In its basic version, CloudFront supports SSL via the SNI extension to TLS, which is supported by all modern web browsers. If you need to support older browsers, you need to pay a few hundred dollars a month for dedicated IPs.
💸⏱Consider invalidation needs carefully. CloudFront does support invalidation of objects from edge locations, but this typically takes many minutes to propagate to edge locations, and costs $0.005 per request after the first 1000 requests. (Some other CDNs support this better.)
Everyone should use TLS nowadays if possible. Ilya Grigorik’s table offers a good summary of features regarding TLS performance features of CloudFront.
An alternative to invalidation that is often easier to manage, and instant, is to configure the distribution to cache with query strings and then append unique query strings with versions onto assets that are updated frequently.
⏱For good web performance, it is recommended to enable compression on CloudFront distributions if the origin is S3 or another source that does not already compress.
CloudFront Gotchas and Limitations
🔸If using S3 as a backing store, remember that the endpoints for website hosting and for general S3 are different.
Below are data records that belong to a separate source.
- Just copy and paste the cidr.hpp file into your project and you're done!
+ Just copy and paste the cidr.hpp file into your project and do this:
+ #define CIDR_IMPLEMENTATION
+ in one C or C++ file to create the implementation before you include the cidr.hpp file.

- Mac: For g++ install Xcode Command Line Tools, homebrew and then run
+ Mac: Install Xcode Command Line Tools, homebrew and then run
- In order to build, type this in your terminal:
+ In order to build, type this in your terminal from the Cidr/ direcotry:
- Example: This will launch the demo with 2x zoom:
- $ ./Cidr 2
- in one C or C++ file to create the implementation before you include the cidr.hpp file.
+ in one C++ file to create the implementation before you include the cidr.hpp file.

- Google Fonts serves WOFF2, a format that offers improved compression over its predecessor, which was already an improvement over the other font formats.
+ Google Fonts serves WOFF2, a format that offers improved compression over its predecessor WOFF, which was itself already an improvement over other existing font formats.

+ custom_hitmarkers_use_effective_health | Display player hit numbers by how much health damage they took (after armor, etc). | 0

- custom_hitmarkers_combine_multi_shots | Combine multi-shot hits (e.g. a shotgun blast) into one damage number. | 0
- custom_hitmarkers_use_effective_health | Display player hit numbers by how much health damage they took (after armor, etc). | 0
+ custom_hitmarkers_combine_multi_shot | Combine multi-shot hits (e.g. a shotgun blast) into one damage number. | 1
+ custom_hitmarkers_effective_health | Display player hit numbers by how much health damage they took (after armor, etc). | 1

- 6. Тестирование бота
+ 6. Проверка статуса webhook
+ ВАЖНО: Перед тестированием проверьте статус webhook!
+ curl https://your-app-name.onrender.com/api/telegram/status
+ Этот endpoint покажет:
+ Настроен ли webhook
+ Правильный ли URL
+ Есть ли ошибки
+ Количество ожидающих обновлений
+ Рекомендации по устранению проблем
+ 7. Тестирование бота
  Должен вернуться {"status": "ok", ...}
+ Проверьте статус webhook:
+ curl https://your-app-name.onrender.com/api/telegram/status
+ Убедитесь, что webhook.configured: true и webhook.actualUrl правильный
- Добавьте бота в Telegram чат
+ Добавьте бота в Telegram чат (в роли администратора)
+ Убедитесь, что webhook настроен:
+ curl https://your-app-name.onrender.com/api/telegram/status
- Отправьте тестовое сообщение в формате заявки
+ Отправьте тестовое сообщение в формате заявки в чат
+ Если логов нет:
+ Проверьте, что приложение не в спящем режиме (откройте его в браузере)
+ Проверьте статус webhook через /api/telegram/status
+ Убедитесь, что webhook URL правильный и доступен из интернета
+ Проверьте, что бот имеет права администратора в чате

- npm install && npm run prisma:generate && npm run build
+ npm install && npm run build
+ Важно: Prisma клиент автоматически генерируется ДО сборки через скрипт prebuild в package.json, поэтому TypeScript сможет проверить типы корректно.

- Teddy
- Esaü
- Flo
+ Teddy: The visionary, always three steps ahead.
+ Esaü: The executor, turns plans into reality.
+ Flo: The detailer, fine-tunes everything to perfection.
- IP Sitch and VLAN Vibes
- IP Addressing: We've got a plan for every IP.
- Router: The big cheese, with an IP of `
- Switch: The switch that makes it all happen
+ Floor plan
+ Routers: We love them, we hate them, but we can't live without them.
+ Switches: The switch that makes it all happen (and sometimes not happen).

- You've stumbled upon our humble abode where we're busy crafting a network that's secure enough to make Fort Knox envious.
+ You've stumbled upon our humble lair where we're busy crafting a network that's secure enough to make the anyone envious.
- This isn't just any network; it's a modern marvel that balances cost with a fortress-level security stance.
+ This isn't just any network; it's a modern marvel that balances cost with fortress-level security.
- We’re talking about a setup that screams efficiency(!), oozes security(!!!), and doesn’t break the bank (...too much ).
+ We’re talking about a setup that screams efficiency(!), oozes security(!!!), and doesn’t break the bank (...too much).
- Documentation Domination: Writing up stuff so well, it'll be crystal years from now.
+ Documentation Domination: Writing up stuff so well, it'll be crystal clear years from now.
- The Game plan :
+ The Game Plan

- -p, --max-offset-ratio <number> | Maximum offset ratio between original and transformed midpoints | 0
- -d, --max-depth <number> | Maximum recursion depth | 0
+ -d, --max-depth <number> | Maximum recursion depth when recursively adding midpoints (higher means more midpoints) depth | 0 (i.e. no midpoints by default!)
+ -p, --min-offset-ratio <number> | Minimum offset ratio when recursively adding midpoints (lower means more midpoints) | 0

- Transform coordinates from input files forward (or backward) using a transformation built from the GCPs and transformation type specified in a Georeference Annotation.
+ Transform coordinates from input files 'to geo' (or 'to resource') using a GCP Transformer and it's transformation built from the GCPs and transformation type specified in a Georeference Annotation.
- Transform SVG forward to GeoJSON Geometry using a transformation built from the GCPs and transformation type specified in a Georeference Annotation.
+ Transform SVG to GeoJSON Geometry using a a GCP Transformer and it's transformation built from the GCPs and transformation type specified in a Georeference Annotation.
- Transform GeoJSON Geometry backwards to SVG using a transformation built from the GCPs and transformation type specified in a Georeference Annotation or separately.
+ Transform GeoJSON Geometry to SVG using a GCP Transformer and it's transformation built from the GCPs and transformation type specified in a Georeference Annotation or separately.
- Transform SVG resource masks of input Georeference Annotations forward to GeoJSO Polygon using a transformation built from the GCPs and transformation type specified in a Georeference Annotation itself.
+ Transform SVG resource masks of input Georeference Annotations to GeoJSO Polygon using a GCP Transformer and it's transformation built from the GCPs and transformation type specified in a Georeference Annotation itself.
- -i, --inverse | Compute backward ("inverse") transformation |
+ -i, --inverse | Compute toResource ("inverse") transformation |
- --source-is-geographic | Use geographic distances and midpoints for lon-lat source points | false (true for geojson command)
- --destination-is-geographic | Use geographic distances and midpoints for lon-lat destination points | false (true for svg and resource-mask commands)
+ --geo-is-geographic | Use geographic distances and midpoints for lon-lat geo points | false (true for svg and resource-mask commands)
Example: “bucketname.s3.amazonaws.com” is a standard S3 serving endpoint, but to have redirect and error page support, you need to use the website hosting endpoint listed for that bucket, e.g. “bucketname.s3-website-us-east-1.amazonaws.com” (or the appropriate region).
🔸By default, CloudFront will not forward HTTP Host: headers through to your origin servers. This can be problematic for your origin if you run multiple sites switched with host headers. You can enable host header forwarding in the default cache behavior settings.
🔸4096-bit SSL certificates: CloudFront do not support 4096-bit SSL certificates as of late 2016. If you are using an externally issued SSL certificate, you’ll need to make sure it’s 2048 bits. See ongoing discussion.